With sufficient irrigation a sunny location in summer is very conducive. Partial shade around lunchtime is well tolerated. In the sun a Chinese juniper bonsai grows much more compact.
Chinese juniperus bonsai tolerate cold temperatures very well. Below -10°C this species should be placed a little sheltered. In winter the Chinese juniper bonsai must have a bright location.
When watering, waterlogging should be avoided. Do not fertilize nitrogen rich. The Chinese juniper responds to much nitrogen with the formation of prickly needles instead of the dandruff foliage.
China junipers can be styled throughout the year. The new shoots are usually plucked. If dandruff junipers are reduced too much in one step, needle-like foliage is increasingly formed. This bonsai tree species can be wired all year round.
Older Juniper bonsai are repotted every 4-6 years, younger specimens after 2-3 years. The best time to repot is the late spring. Repotting in September is possible, but spring is preferable.
Common juniperus (Juniperus communis)
The Common juniper (Juniperus communis) is rarely offered as a bonsai although it is excellent as a bonsai. Juniperus communis bonsai have only needles (no scales), are extremely hardy, become very old and need little maintenance.
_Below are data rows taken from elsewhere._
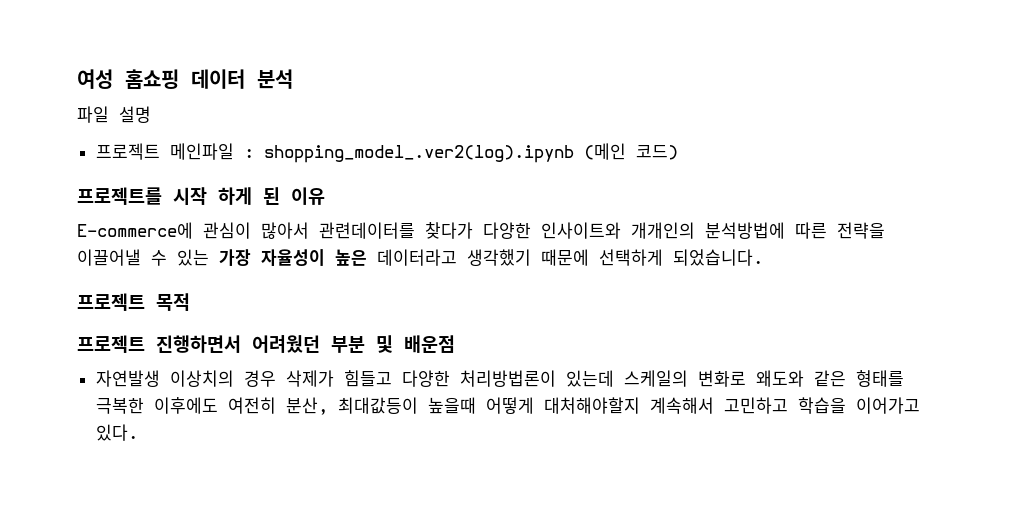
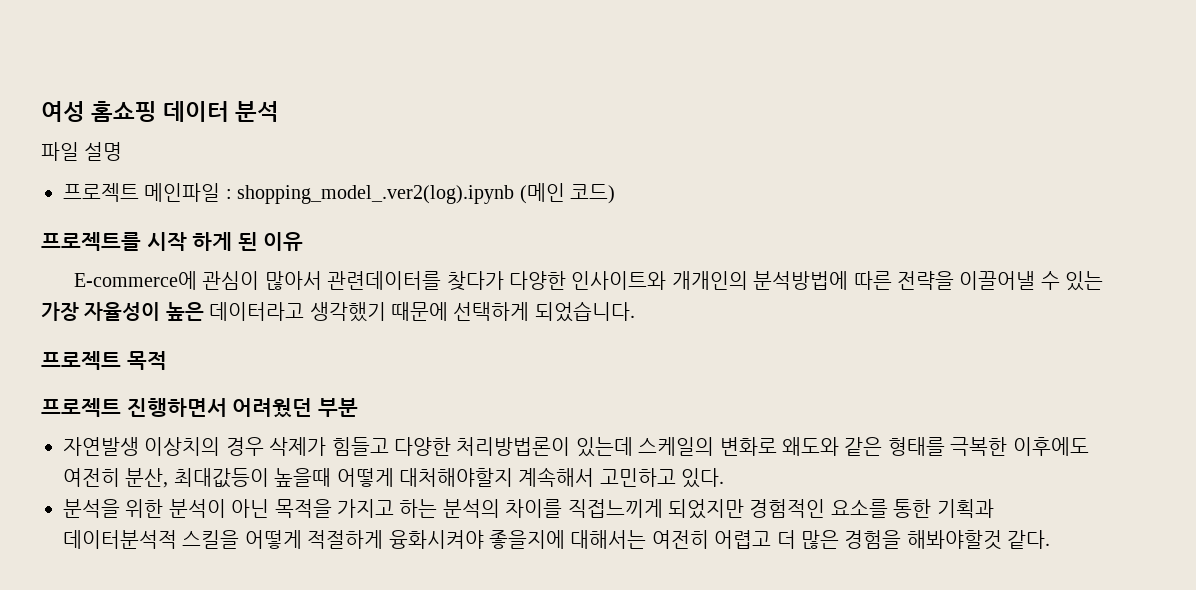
[376,335,455,353] 및 배운점 -> (358, 407) none
[797,397,920,414] 학습을 이어가고 -> (676, 477) none
(138, 432) none -> [63,499,994,519] [63,530,1051,550] // 분석을 위한 분석이 아닌 목적을 가지고 하는 분석의 차이를 직접느끼게 되었지만 경험적인 요소를 통한 기획과 데이터분석적 스킬을 어떻게 적절하게 융화시켜야 좋을지에 대해서는 여전히 어렵고 더 많은 경험을 해봐야할것 같다.

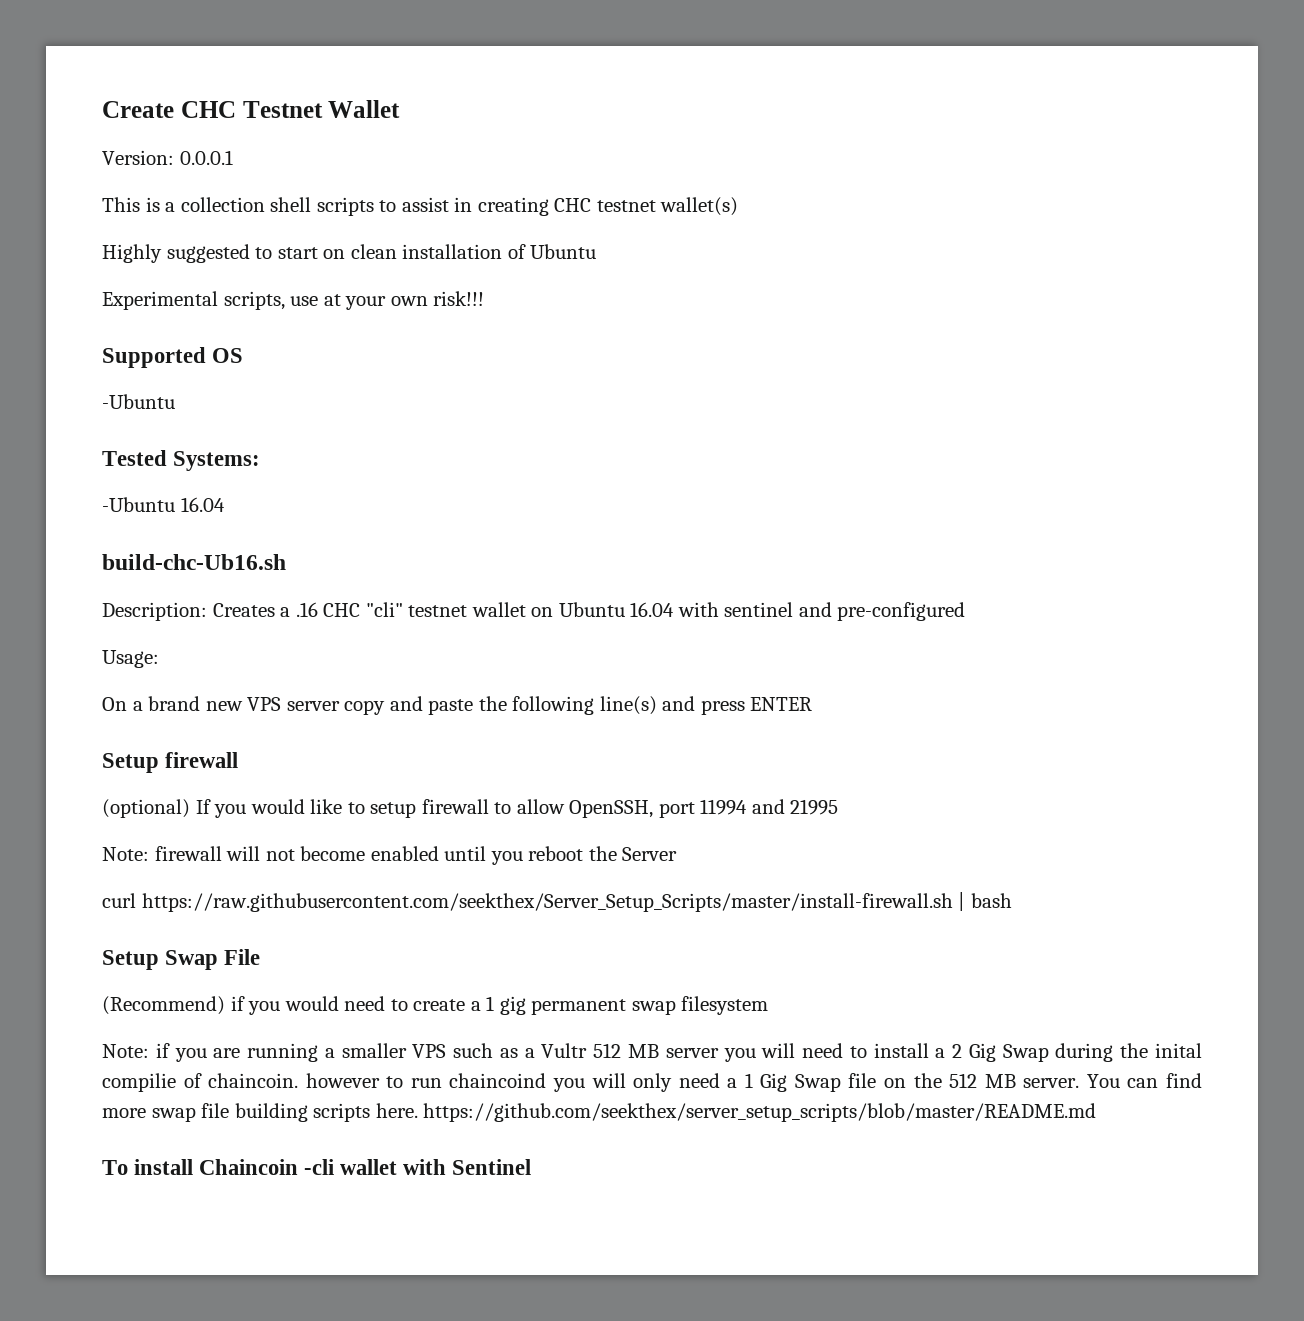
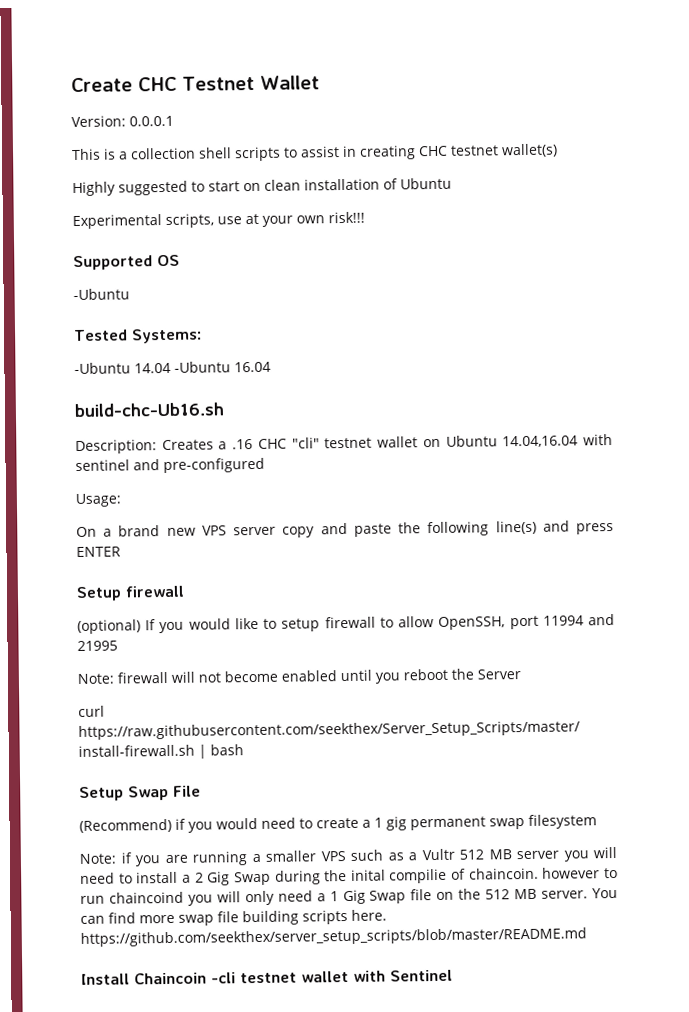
(175, 504) none -> [134,361,231,374] 14.04 -Ubuntu
[630,602,675,617] 16.04 -> [502,435,579,448] 14.04,16.04
[102,1159,194,1175] To install -> [81,973,130,985] Install
(335, 1167) none -> [240,972,297,984] testnet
The tree needs a lot of light as a bonsai and should stand in the sun.
As a tree, the Common juniper is up to 10m high and occurs in the entire northern hemisphere. It grows mainly in extreme locations on often very low nitrogen soils.
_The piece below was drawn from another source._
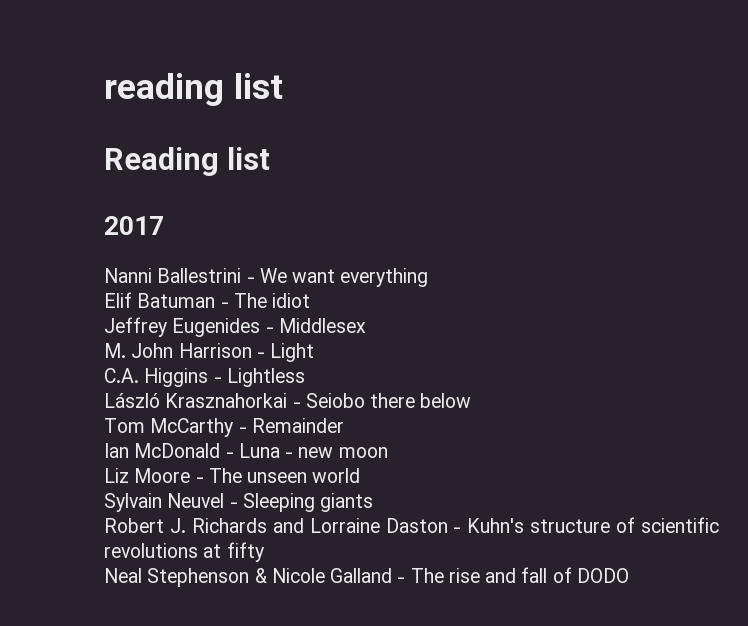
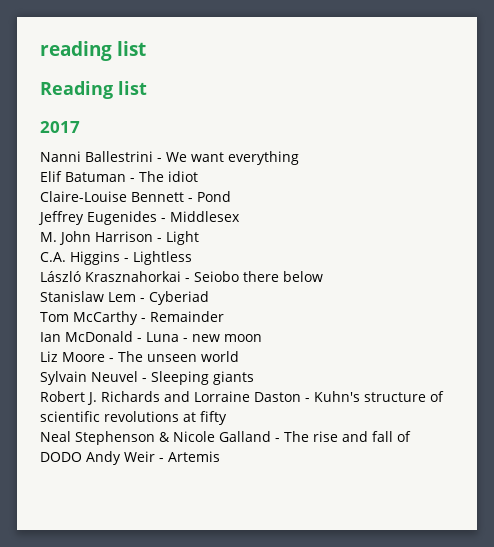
(311, 300) none -> [40,191,231,202] // Claire-Louise Bennett - Pond
(472, 400) none -> [40,291,209,305] // Stanislaw Lem - Cyberiad
(629, 575) none -> [86,451,220,465] Andy Weir - Artemis

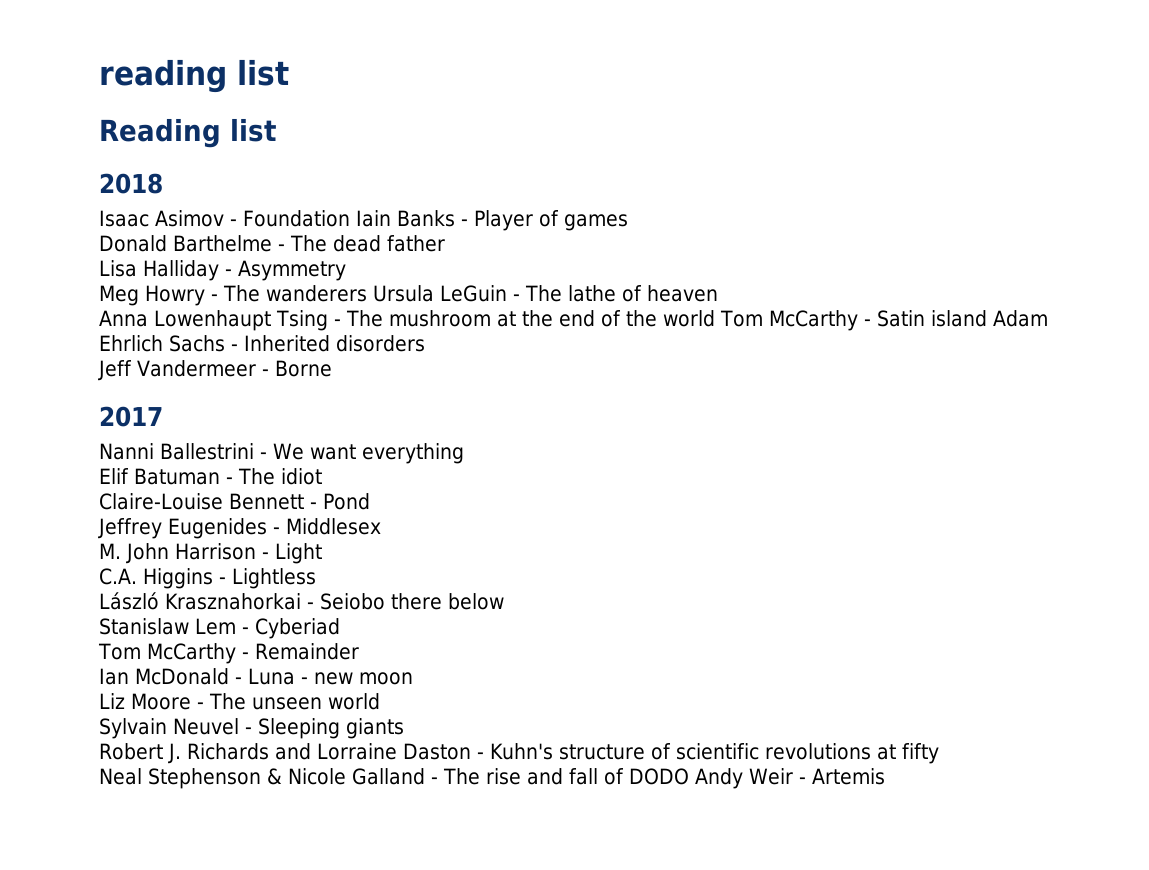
(147, 88) none -> [99,173,163,194] [99,210,628,231] [99,235,445,252] [99,260,346,281] [99,285,718,306] [99,310,1048,331] [99,335,425,352] [98,360,332,381] // 2018 // Isaac Asimov - Foundation Iain Banks - Player of games // Donald Barthelme - The dead father // Lisa Halliday - Asymmetry // Meg Howry - The wanderers Ursula LeGuin - The lathe of heaven // Anna Lowenhaupt Tsing - The mushroom at the end of the world Tom McCarthy - Satin island Adam Ehrlich Sachs - Inherited disorders // Jeff Vandermeer - Borne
Potted in well-drained bonsai substrate (like Kiryu bonsai soil) this juniper grows very well as a bonsai and does not need to be replanted too often. Fertilize a Juniperus bonsai regular, but not too nitrogen-rich. In contrast to Chinese juniperus bonsai, the common juniper is only styled in the growing season.
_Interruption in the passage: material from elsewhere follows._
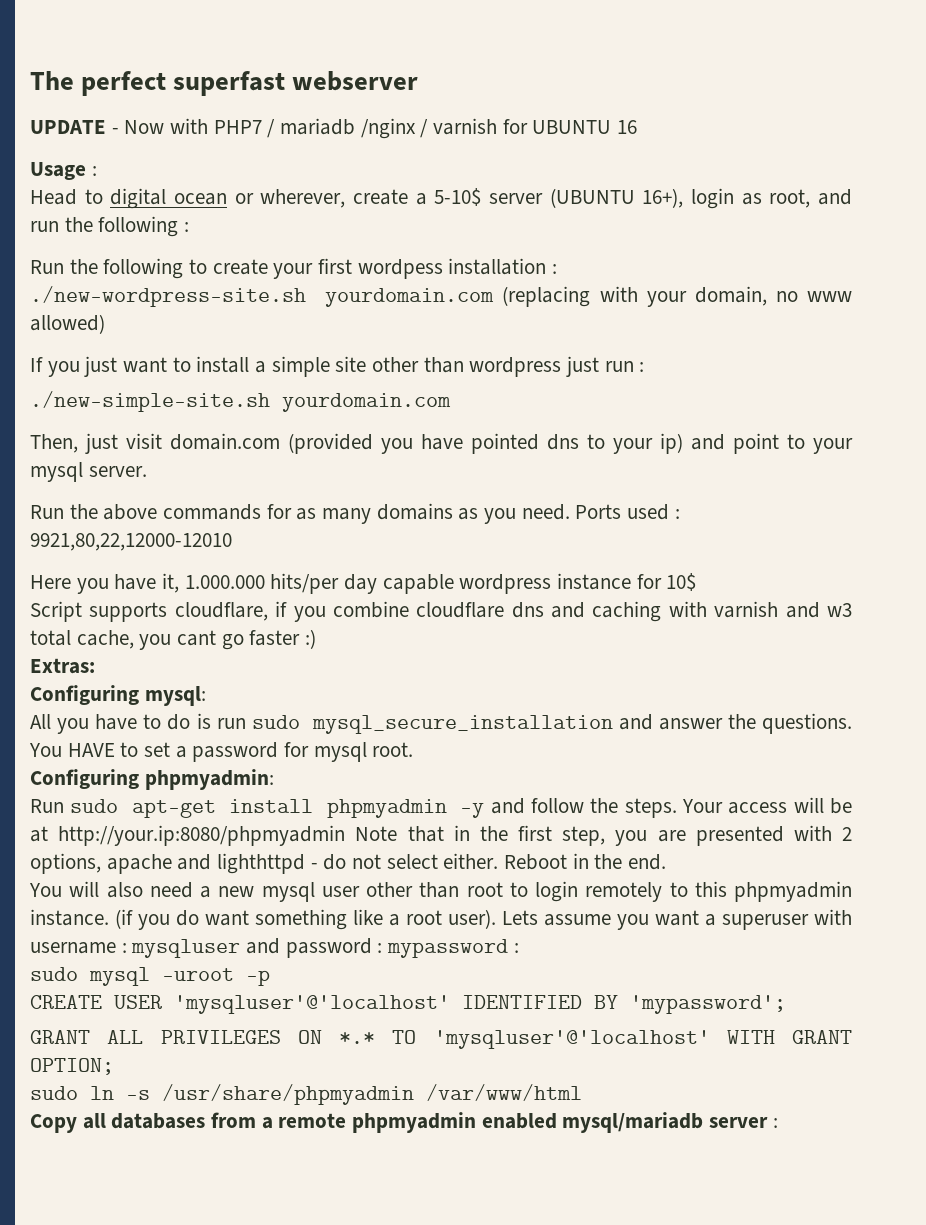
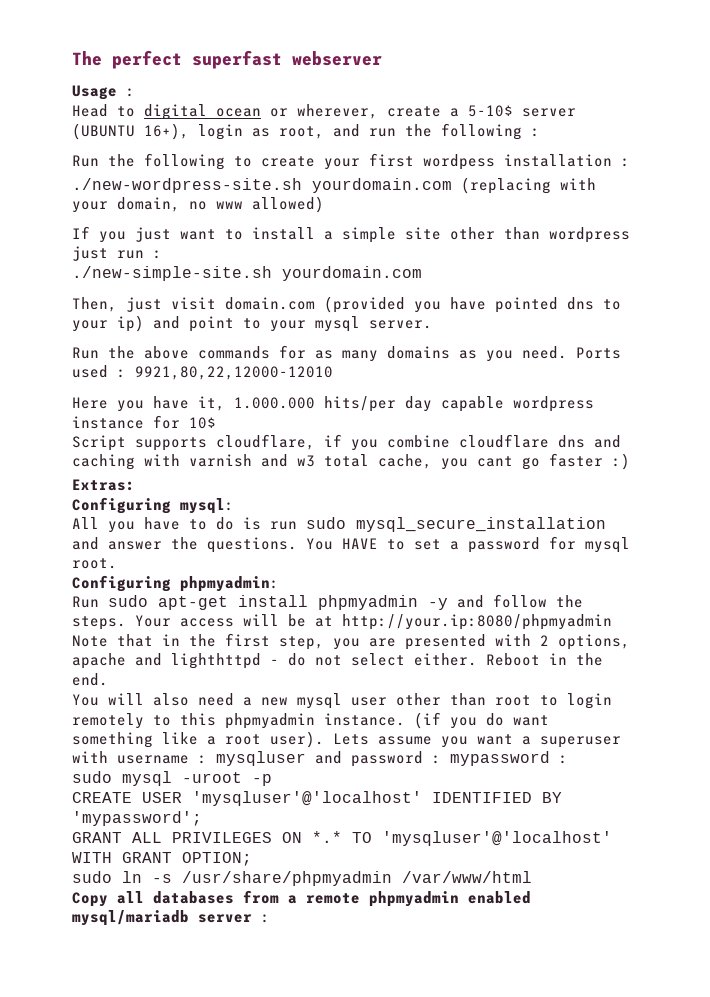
[30,118,638,139] // UPDATE - Now with PHP7 / mariadb /nginx / varnish for UBUNTU 16 -> (382, 58) none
Juniperus bonsai - Pictures
Both in Japan and in China, you can admire many very good Juniper bonsai. The following pictures are from our shopping tours through China and Japan.
- Juniperus bonsai on a bonsai market in south china
- Juniper Bonsai - Pictures from the Botanical Garden Shanghai
- Juniperus bonsai in different japanese export bonsai nurseries
Juniperus bonsai on a bonsai market in south china
Juniper Bonsai - Pictures from the Botanical Garden Shanghai
Juniperus bonsai in different japanese export bonsai nurseries
Frequently asked questions
My juniper bonsai gets prickly needles. What should I do ?
Junipers often have two different types of leaves: scale-like needles and needle-shaped foliage.
The scale-like needles can be seen above all in old, mature juniper bonsai, the needle-shaped foliage mostly occurs in fast-growing, young plants.
When a Juniper bonsai with scaly leaves forms needles at once, there are usually two reasons:
- The bonsai was pruned too heavily: Juniper bonsai often form needle-shaped foliage after a drastic cut.
- The bonsai tree was fertilized too nitrogen-rich: here too, many junipers react with prickly leaves.
When the causes have been eliminated, Juniper bonsai will develop scaly foliage again after some time. That means give less nitrogen when fertilizing a bonsai and do not work too drastically when cutting a Juniper bonsai. It is better to pinch the bonsai.
Is it normal for my juniper bonsai to turn brown in winter ?
Some junipers species (e.g. virgin juniper) naturally get a brown needle color in winter.
At first glance, this looks questionable, but is not a problem for a bonsai tree. The needles turn green again in spring.
Many juniper varieties also become a little browner in winter. As long as the juniper bonsai is well cared for, that's no problem.